### Prompt
Each entry below must be repeated exactly, with pictures left out.

*** Opening of Excerpted records ***

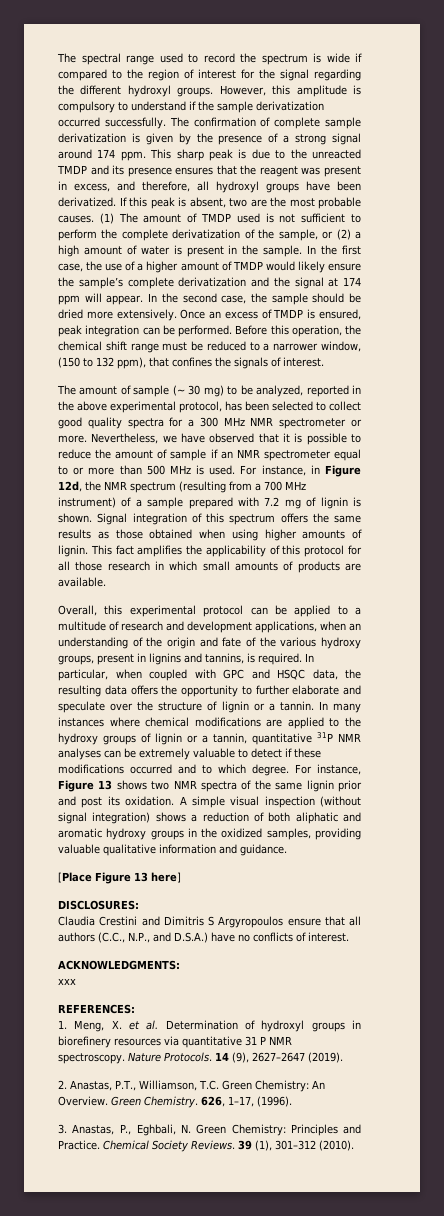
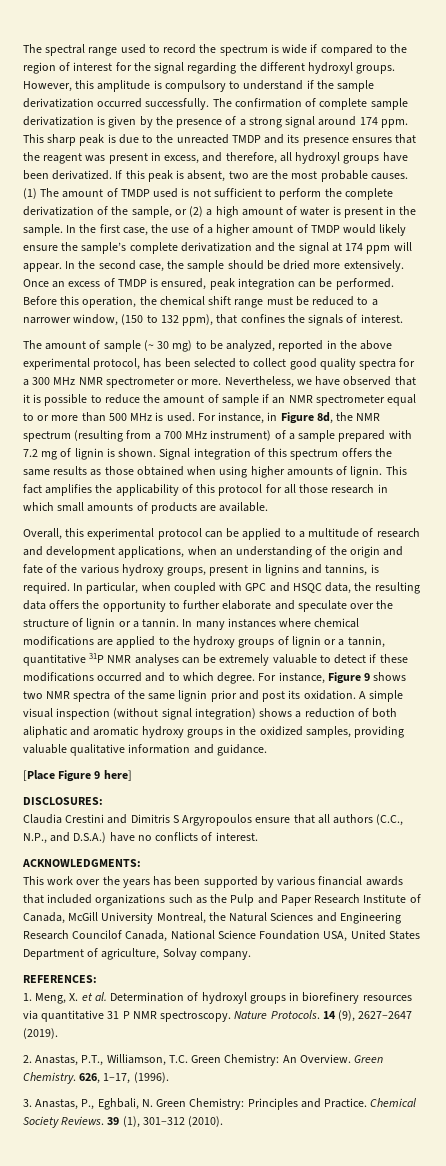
- For instance, in Figure 12d, the NMR spectrum (resulting from a 700 MHz instrument) of a sample prepared with 7.2 mg of lignin is shown.
+ For instance, in Figure 8d, the NMR spectrum (resulting from a 700 MHz instrument) of a sample prepared with 7.2 mg of lignin is shown.
- For instance, Figure 13 shows two NMR spectra of the same lignin prior and post its oxidation.
+ For instance, Figure 9 shows two NMR spectra of the same lignin prior and post its oxidation.
- [Place Figure 13 here]
+ [Place Figure 9 here]
- xxx
+ This work over the years has been supported by various financial awards that included organizations such as the Pulp and Paper Research Institute of Canada, McGill University Montreal, the Natural Sciences and Engineering Research Councilof Canada, National Science Foundation USA, United States Department of agriculture, Solvay company.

*** Close of Excerpted records ***

### Finished task
- For instance, in Figure 12d, the NMR spectrum (resulting from a 700 MHz instrument) of a sample prepared with 7.2 mg of lignin is shown.
+ For instance, in Figure 8d, the NMR spectrum (resulting from a 700 MHz instrument) of a sample prepared with 7.2 mg of lignin is shown.
- For instance, Figure 13 shows two NMR spectra of the same lignin prior and post its oxidation.
+ For instance, Figure 9 shows two NMR spectra of the same lignin prior and post its oxidation.
- [Place Figure 13 here]
+ [Place Figure 9 here]
- xxx
+ This work over the years has been supported by various financial awards that included organizations such as the Pulp and Paper Research Institute of Canada, McGill University Montreal, the Natural Sciences and Engineering Research Councilof Canada, National Science Foundation USA, United States Department of agriculture, Solvay company.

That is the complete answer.